As of January 1, 2020 this library no longer supports Python 2 on the latest released version. Library versions released prior to that date will continue to be available. For more information please visit Python 2 support on Google Cloud.

Using BigQuery with Pandas

Retrieve BigQuery data as a Pandas DataFrame

As of version 0.29.0, you can use the to_dataframe() function to retrieve query results or table rows as a pandas.DataFrame.

First, ensure that the pandas library is installed by running:

pip install --upgrade pandas

Alternatively, you can install the BigQuery Python client library with pandas by running:

pip install --upgrade 'google-cloud-bigquery[pandas]'

To retrieve query results as a pandas.DataFrame:

# from google.cloud import bigquery
# client = bigquery.Client()

sql = """
    SELECT name, SUM(number) as count
    FROM `bigquery-public-data.usa_names.usa_1910_current`
    GROUP BY name
    ORDER BY count DESC
    LIMIT 10
"""

df = client.query_and_wait(sql).to_dataframe()

To retrieve table rows as a pandas.DataFrame:

# from google.cloud import bigquery
# client = bigquery.Client()
project = "bigquery-public-data"
dataset_id = "samples"

dataset_ref = bigquery.DatasetReference(project, dataset_id)
table_ref = dataset_ref.table("shakespeare")
table = client.get_table(table_ref)

df = client.list_rows(table).to_dataframe()

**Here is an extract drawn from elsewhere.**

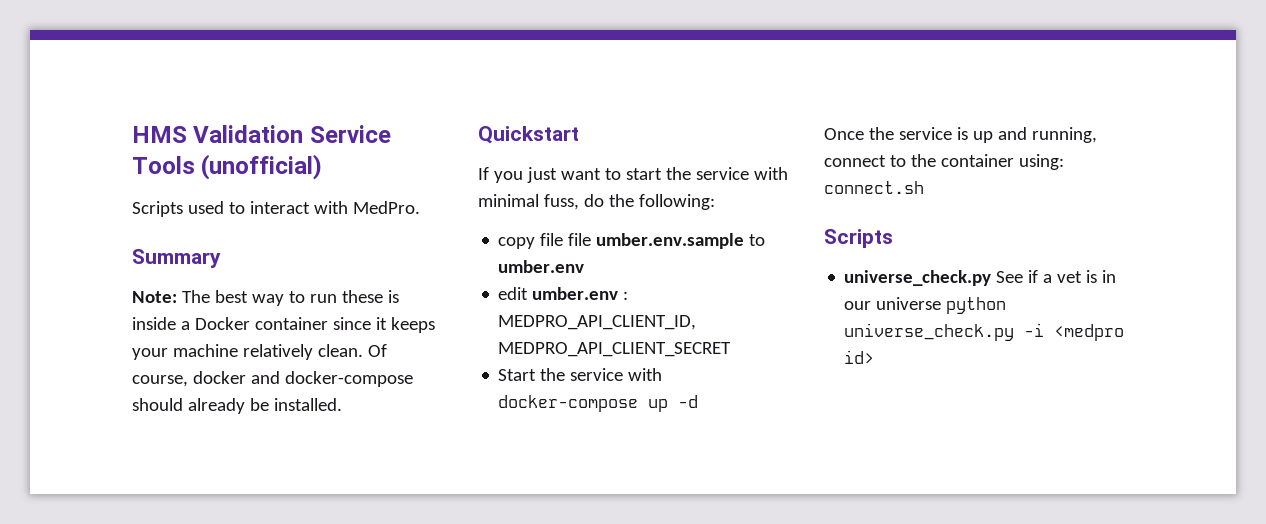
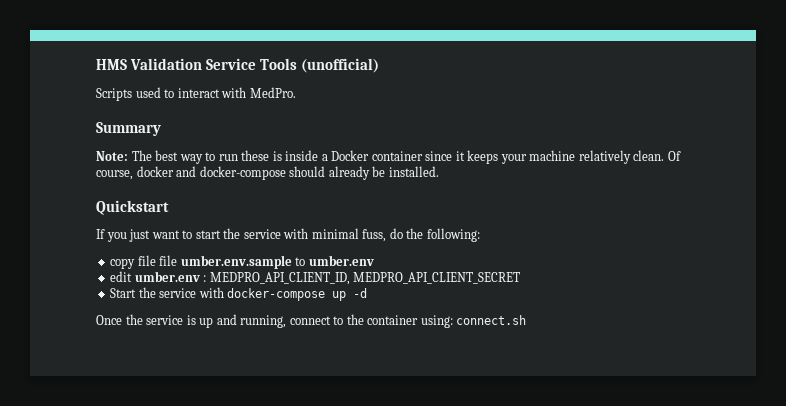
[824,229,893,248] [844,270,1117,286] [844,297,1007,314] [844,323,1125,341] [844,350,875,364] // Scripts // universe_check.py See if a vet is in our universe python universe_check.py -i <medpro id> -> (527, 320) none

The following data types are used when creating a pandas DataFrame.

Pandas Data Type Mapping

BigQuery

pandas

Notes

BOOL

boolean

DATETIME

datetime64[ns], object

The object dtype is used when there are values not representable in a pandas nanosecond-precision timestamp.

DATE

dbdate, object

The object dtype is used when there are values not representable in a pandas nanosecond-precision timestamp.

Requires the db-dtypes package. See the db-dtypes usage guide

FLOAT64

float64

INT64

Int64

TIME

dbtime

Requires the db-dtypes package. See the db-dtypes usage guide

Retrieve BigQuery GEOGRAPHY data as a GeoPandas GeoDataFrame

GeoPandas adds geospatial analytics capabilities to Pandas. To retrieve query results containing GEOGRAPHY data as a geopandas.GeoDataFrame:


sql = """
    SELECT created_date, complaint_description,
           ST_GEOGPOINT(longitude, latitude) as location
    FROM bigquery-public-data.austin_311.311_service_requests
    LIMIT 10
"""

df = client.query_and_wait(sql).to_geodataframe()

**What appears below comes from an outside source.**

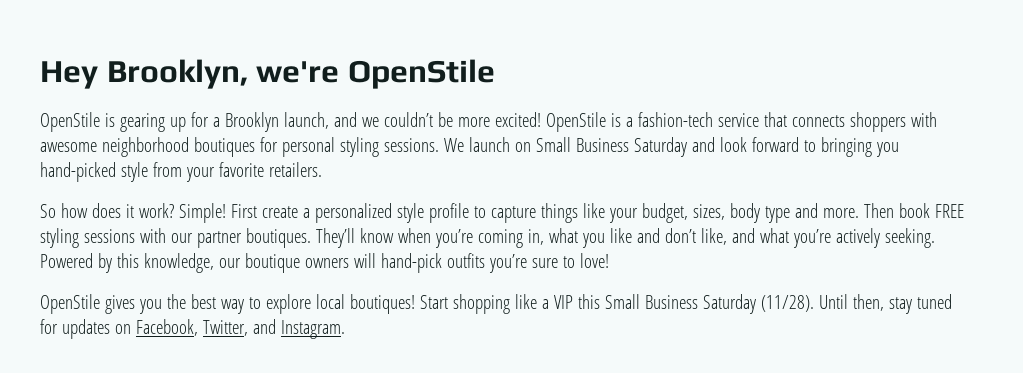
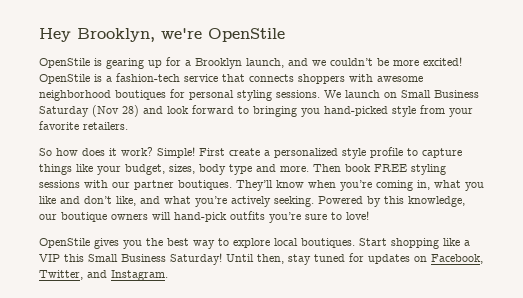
(687, 147) none -> [92,105,139,117] (Nov 28)
[349,294,415,314] boutiques! -> [301,238,355,248] boutiques.
[702,294,814,314] Saturday (11/28). -> [170,253,222,265] Saturday!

Load a Pandas DataFrame to a BigQuery Table

As of version 1.3.0, you can use the load_table_from_dataframe() function to load data from a pandas.DataFrame to a Table. To use this function, in addition to pandas, you will need to install the pyarrow library. You can install the BigQuery Python client library with pandas and pyarrow by running:

pip install --upgrade google-cloud-bigquery[pandas,pyarrow]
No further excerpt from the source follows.